Anehnya, hampir semua pos belanja serapannya tinggi, bahkan mendekati sempurna.
“Kalau hampir semua kegiatan serapannya di atas 95 persen, ini patut dicurigai. Harus dicek apakah kegiatan benar-benar sesuai kebutuhan atau cuma modus menghabiskan anggaran,” ujar seorang pengamat kebijakan publik yang meminta namanya dirahasiakan.

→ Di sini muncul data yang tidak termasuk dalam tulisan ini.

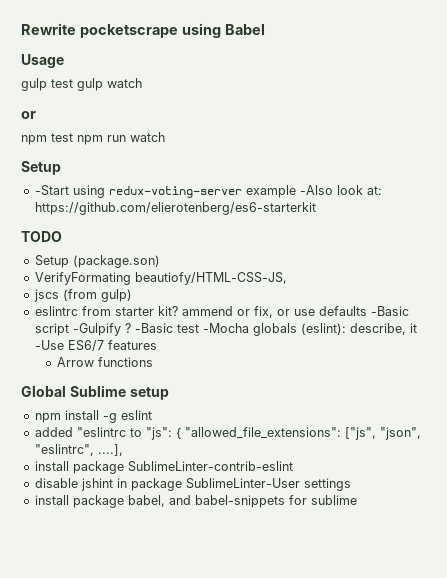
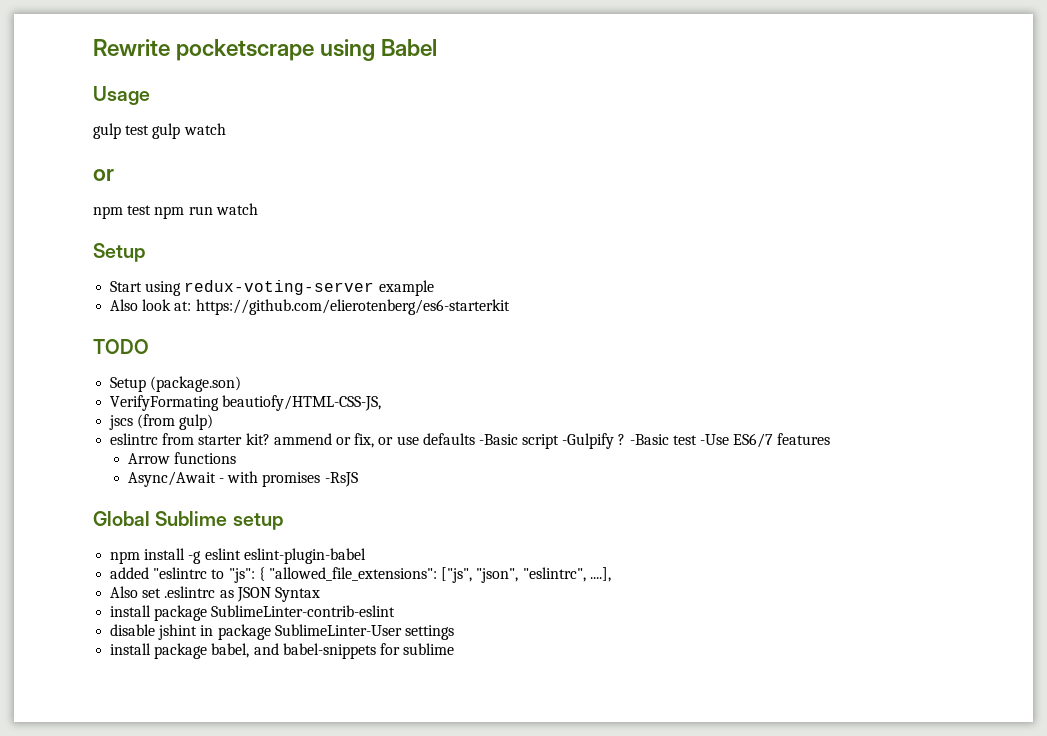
[34,185,69,196] -Start -> [110,281,143,292] Start
[299,185,333,195] -Also -> [110,299,139,311] // Also
[202,323,417,336] -Mocha globals (eslint): describe, it -> (697, 440) none
(154, 362) none -> [127,471,358,487] // Async/Await - with promises -RsJS
(152, 415) none -> [243,548,366,564] eslint-plugin-babel
(123, 450) none -> [110,586,320,602] // Also set .eslintrc as JSON Syntax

Tak hanya itu. Dalam dokumen penjabaran realisasi APBD 2024, juga ditemukan item-item belanja bernilai kecil seperti alat tulis kantor hingga obat-obatan yang tetap dimasukkan dalam kegiatan fasilitasi tamu.
Kondisi ini memunculkan pertanyaan soal efektivitas dan logika penganggaran.
MARKAS bahkan mencantumkan dua nama pejabat yang diduga terkait dalam perkara ini, yakni seorang pejabat yang kini menjabat Asisten Administrasi Umum Setda OKU dan mantan Kepala Bagian Umum Setda OKU.
Laporan tersebut juga ditembuskan ke Komisi Pemberantasan Korupsi (KPK), Itwasum Polri, hingga sejumlah instansi terkait lainnya.